1Depts. Radiology and Biomedical Research, University of Bern, Bern, Switzerland

Synopsis

Ghosting artifacts in clinical MR spectroscopy are problematic since they superimpose with metabolites and lead to inaccurate quantification. Here, we make use of “Deep Learning” (DL) methods to remove ghosting artifacts in MR spectra of human brain. The DL method was trained on a huge database of simulated spectra with and without ghosting artifacts, which represent complex variants of ghost-ridden spectra, transformed to time-frequency spectrograms. The trained model was tested on simulated and in-vivo spectra. The preliminary results for ghost removal show potential in simulated and in-vivo spectra, but need further refinement and quantitative testing.

Introduction

Ghosting artifacts in spectroscopy are problematic since they superimpose with metabolites and lead to inaccurate quantification. It has previously been shown1 that detection of ghosting artifacts based on deep learning (DL) is possible. In this study, the previous approach is extended to remove ghosting artifacts to arrive at undistorted spectra using stacked-autoencoders, a type of DL method that has previously been used to remove noise from images2–4.

Methods

MR spectra: Brain spectra were simulated as in Ref [1] for two cohorts of spectra: Group‑1 consisted of spectra with and without ghosts with identical metabolite content, varied in linewidth (LW) and SNR. Group‑2 included variations in metabolite concentration, baseline and lipid contributions. 1D spectra were converted to a 2D time-frequency representation using piecewise Fourier-transformation (window size of 56 points (~14ms), overlap interval of 48 points and Hanning windowing) to get complex spectrograms with 56 frequency bins and 250 time stamps. In vivo spectra with ghosting artifacts had been obtained with a diffusion-weighted STEAM sequence (TE 37 ms) at 3T in gray matter from 13 healthy subjects.
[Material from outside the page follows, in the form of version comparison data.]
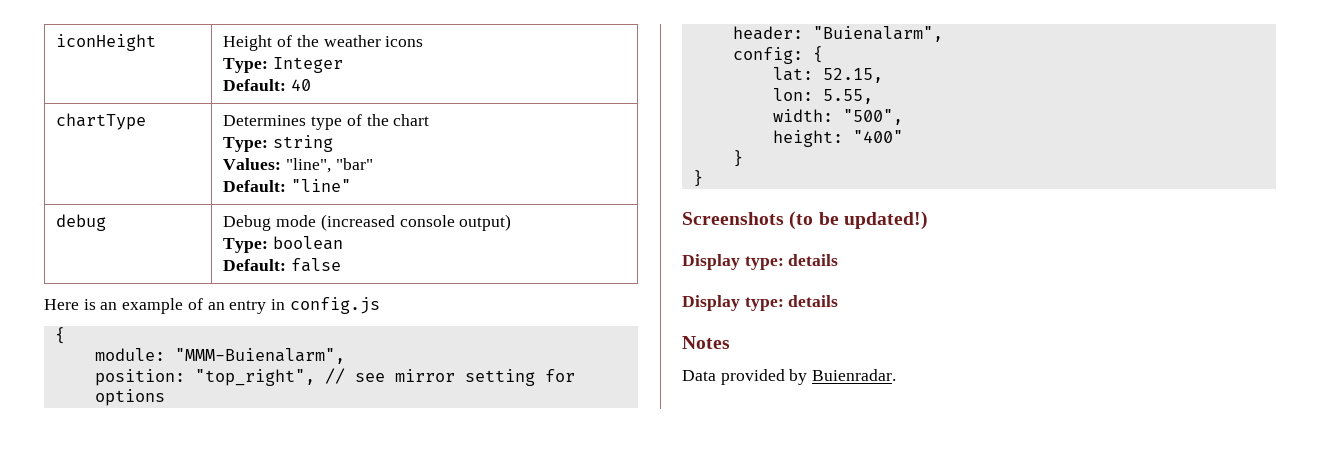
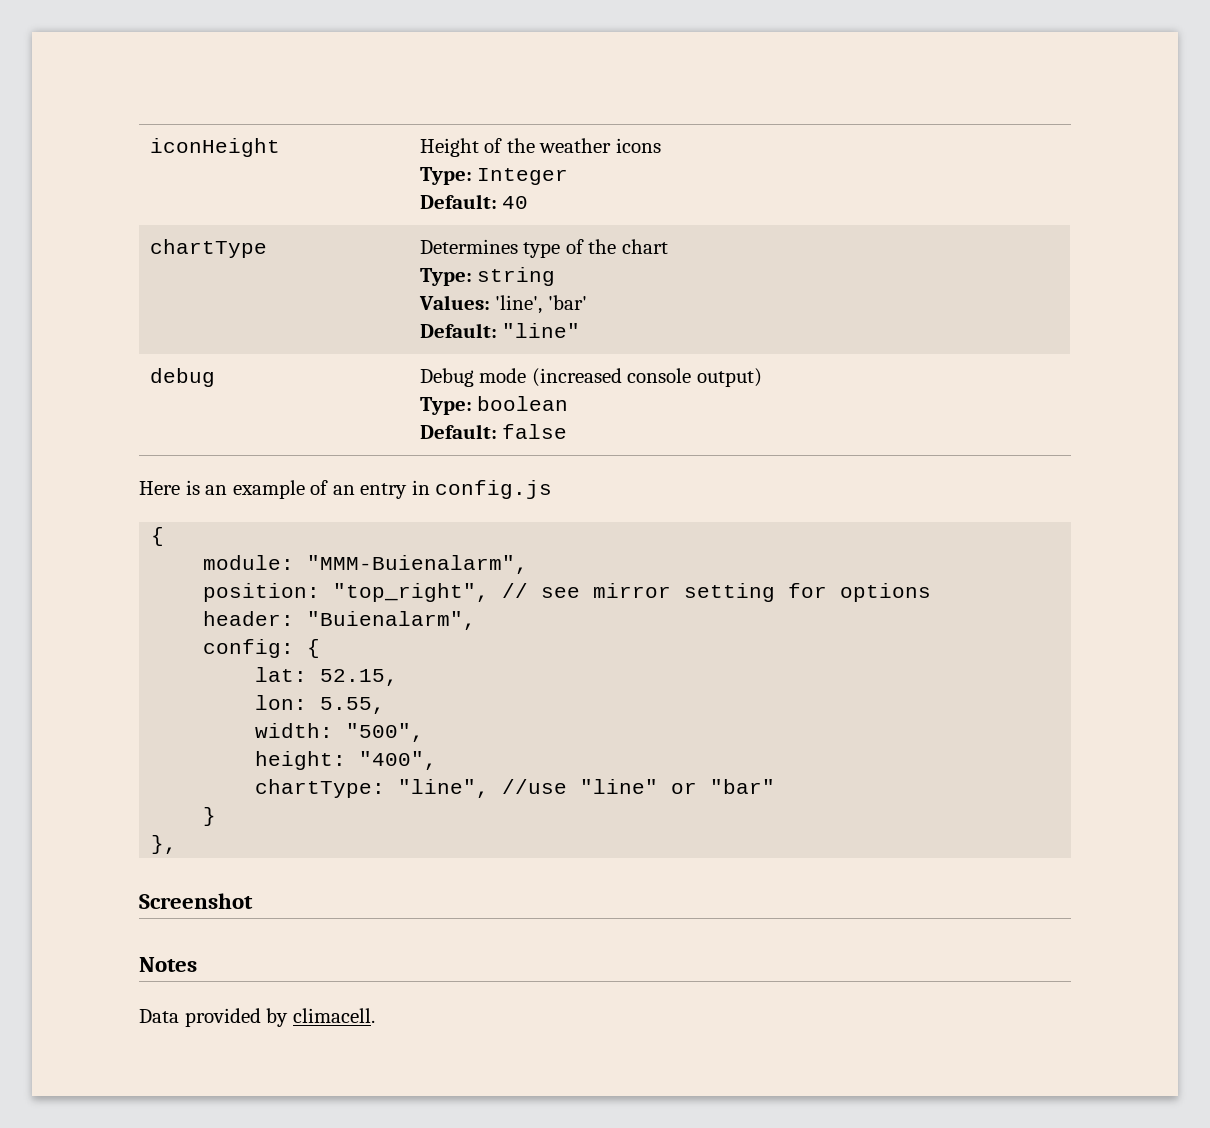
  chartType | Determines type of the chart
  Type: string
- Values: "line", "bar"
+ Values: 'line', 'bar'
- height: "400"
+ height: "400",
+ chartType: "line", //use "line" or "bar"
  }
- }
- Screenshots (to be updated!)
- Display type: details
- Display type: details
+ },
+ Screenshot
- Data provided by Buienradar.
+ Data provided by climacell.

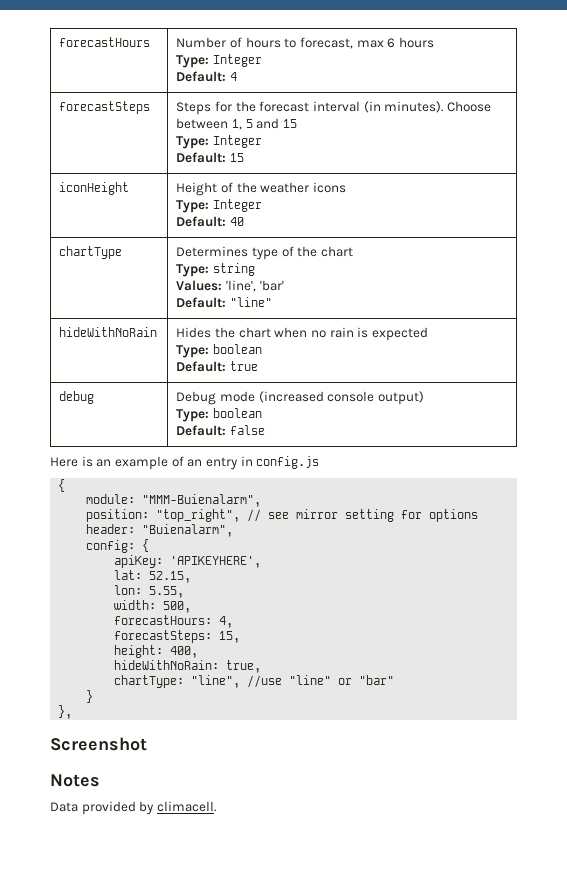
+ forecastHours | Number of hours to forecast, max 6 hours
+ Type: Integer
+ Default: 4
+ forecastSteps | Steps for the forecast interval (in minutes). Choose between 1, 5 and 15
+ Type: Integer
+ Default: 15
+ hideWithNoRain | Hides the chart when no rain is expected
+ Type: boolean
+ Default: true
+ apiKey: 'APIKEYHERE',
- width: "500",
- height: "400",
+ width: 500,
+ forecastHours: 4,
+ forecastSteps: 15,
+ height: 400,
+ hideWithNoRain: true,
Ghost removal: The standard stacked-autoencoder architecture is composed of encoding and decoding. The encoder layer consists of 2D-convolutional filters and activation functions followed by a max-pooling filter. The decoder network has a reverse process and consists of up-sampling layers. Here, Stacked What-Where Auto Encoders (SWWAEs)5 built on residual blocks6 were implemented and tested for removing ghosting artifacts from spectra. Spectrograms with ghosting artifacts (27500) randomly selected from both Group-1 and Group-2 were used as input and corresponding spectrograms without artifacts were given as ground truth data (Figure-1). The trained SWWAE was tested on 5000 independent simulated spectrograms and 21 in vivo spectrograms with ghosting artifacts to predict the artifact free spectrogram. For plotting and quantitative judgment of the similarity between ground truth and the reconstructed spectra the spectra were normalized using the L-2 norm. The root-mean-squared error (RMSE) between the normalized predicted and the normalized restored spectrum was calculated for all test cases. The mean RMSE over all spectra and separately for the best and worst SNR cases used (SNR-10 and SNR-100) were given as output measures.

Results

With the proposed SWWAE, it was possible to restore ghost-distorted spectra on simulated cases. Figure-2 shows sample spectra with ghosting artifacts in comparison to the restored spectra and the ground truth for different SNRs and LWs. The average RMSE was 0.026 if determined for all test spectra; ranging between 0.052 for those with SNR-10, to 0.017 for those with SNR-100, respectively. As can be judged from Figure-2, these mean deviations are smaller than the noise level. Figure-3 illustrates the restoration of spectra for in-vivo cases, where clearly very large ghosting artifacts have been eliminated, but where it is also evident that some distortions remain and the restored peaks will have to be scrutinized for other distortions.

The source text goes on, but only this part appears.